**ACTION ITEM**
Print each entry again exactly as written, and keep the pictures out.

Stored dataset items

_ _ _ _

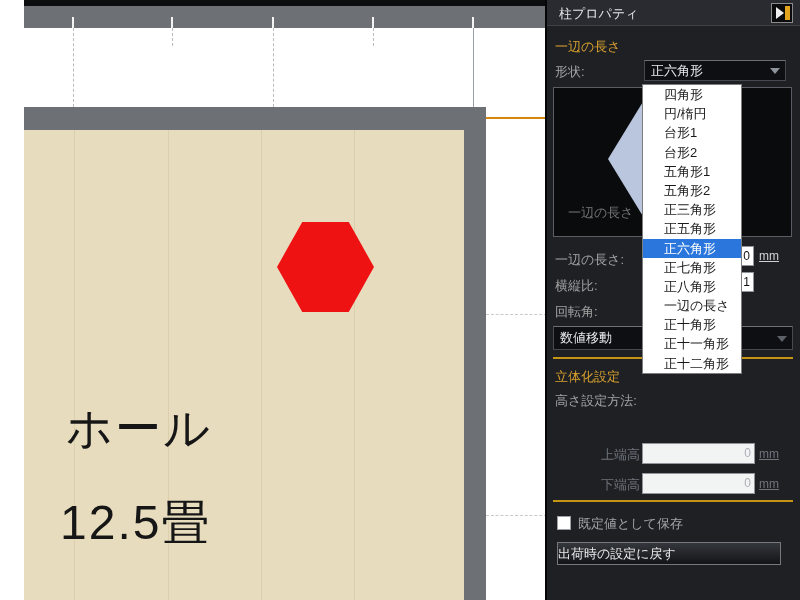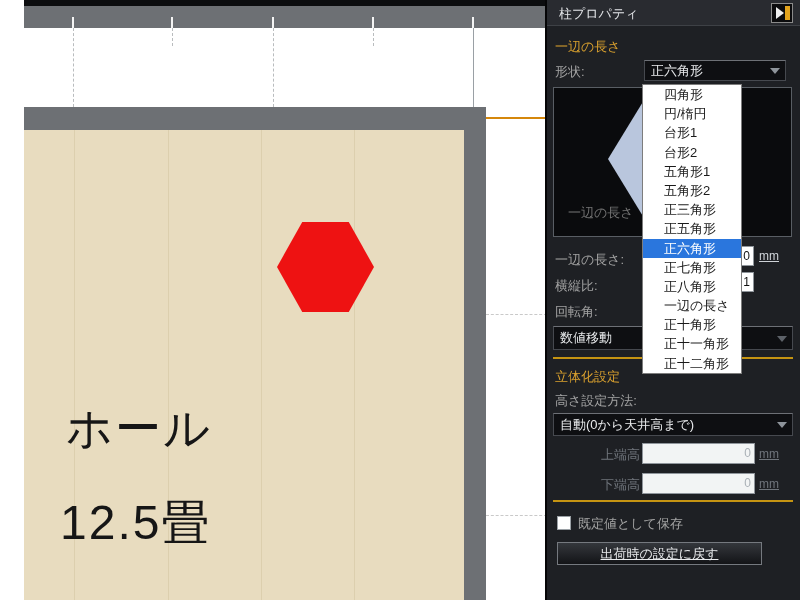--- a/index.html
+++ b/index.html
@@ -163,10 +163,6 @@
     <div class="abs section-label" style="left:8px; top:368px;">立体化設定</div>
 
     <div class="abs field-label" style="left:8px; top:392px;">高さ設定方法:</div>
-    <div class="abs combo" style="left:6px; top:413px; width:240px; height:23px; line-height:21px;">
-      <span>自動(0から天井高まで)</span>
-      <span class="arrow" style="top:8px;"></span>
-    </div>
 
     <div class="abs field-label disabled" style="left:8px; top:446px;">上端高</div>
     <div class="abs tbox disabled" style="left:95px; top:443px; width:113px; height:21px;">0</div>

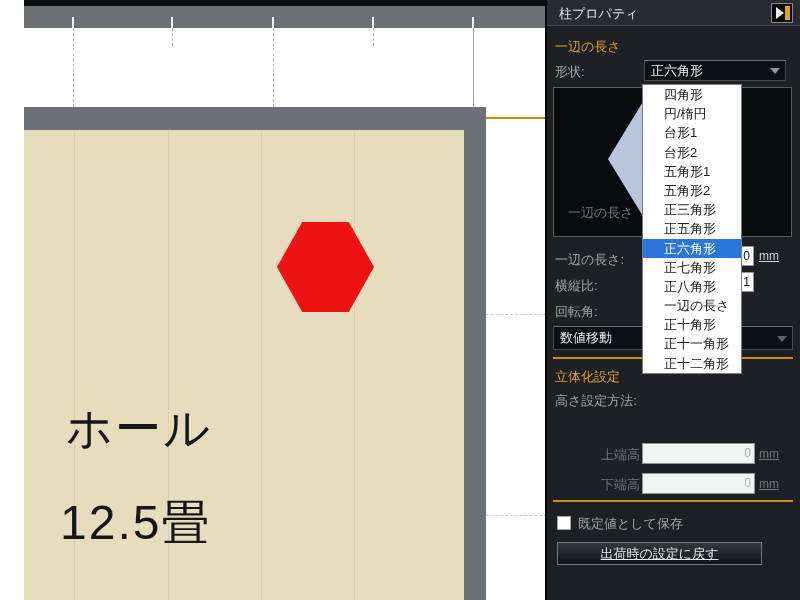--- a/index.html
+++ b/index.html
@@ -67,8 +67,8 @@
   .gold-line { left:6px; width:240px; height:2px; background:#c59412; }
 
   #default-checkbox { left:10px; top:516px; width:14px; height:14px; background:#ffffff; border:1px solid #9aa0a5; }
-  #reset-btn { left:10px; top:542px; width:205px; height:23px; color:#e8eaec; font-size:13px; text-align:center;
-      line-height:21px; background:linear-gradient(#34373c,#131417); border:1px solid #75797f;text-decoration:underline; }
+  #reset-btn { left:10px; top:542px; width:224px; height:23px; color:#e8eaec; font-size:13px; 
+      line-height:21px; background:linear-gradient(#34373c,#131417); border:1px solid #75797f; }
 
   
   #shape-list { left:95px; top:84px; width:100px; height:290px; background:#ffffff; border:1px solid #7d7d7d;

_ _ _ _

**ANSWER TO THE PROBLEM**
--- a/index.html
+++ b/index.html
@@ -163,10 +163,6 @@
     <div class="abs section-label" style="left:8px; top:368px;">立体化設定</div>
 
     <div class="abs field-label" style="left:8px; top:392px;">高さ設定方法:</div>
-    <div class="abs combo" style="left:6px; top:413px; width:240px; height:23px; line-height:21px;">
-      <span>自動(0から天井高まで)</span>
-      <span class="arrow" style="top:8px;"></span>
-    </div>
 
     <div class="abs field-label disabled" style="left:8px; top:446px;">上端高</div>
     <div class="abs tbox disabled" style="left:95px; top:443px; width:113px; height:21px;">0</div>

--- a/index.html
+++ b/index.html
@@ -67,8 +67,8 @@
   .gold-line { left:6px; width:240px; height:2px; background:#c59412; }
 
   #default-checkbox { left:10px; top:516px; width:14px; height:14px; background:#ffffff; border:1px solid #9aa0a5; }
-  #reset-btn { left:10px; top:542px; width:205px; height:23px; color:#e8eaec; font-size:13px; text-align:center;
-      line-height:21px; background:linear-gradient(#34373c,#131417); border:1px solid #75797f;text-decoration:underline; }
+  #reset-btn { left:10px; top:542px; width:224px; height:23px; color:#e8eaec; font-size:13px; 
+      line-height:21px; background:linear-gradient(#34373c,#131417); border:1px solid #75797f; }
 
   
   #shape-list { left:95px; top:84px; width:100px; height:290px; background:#ffffff; border:1px solid #7d7d7d;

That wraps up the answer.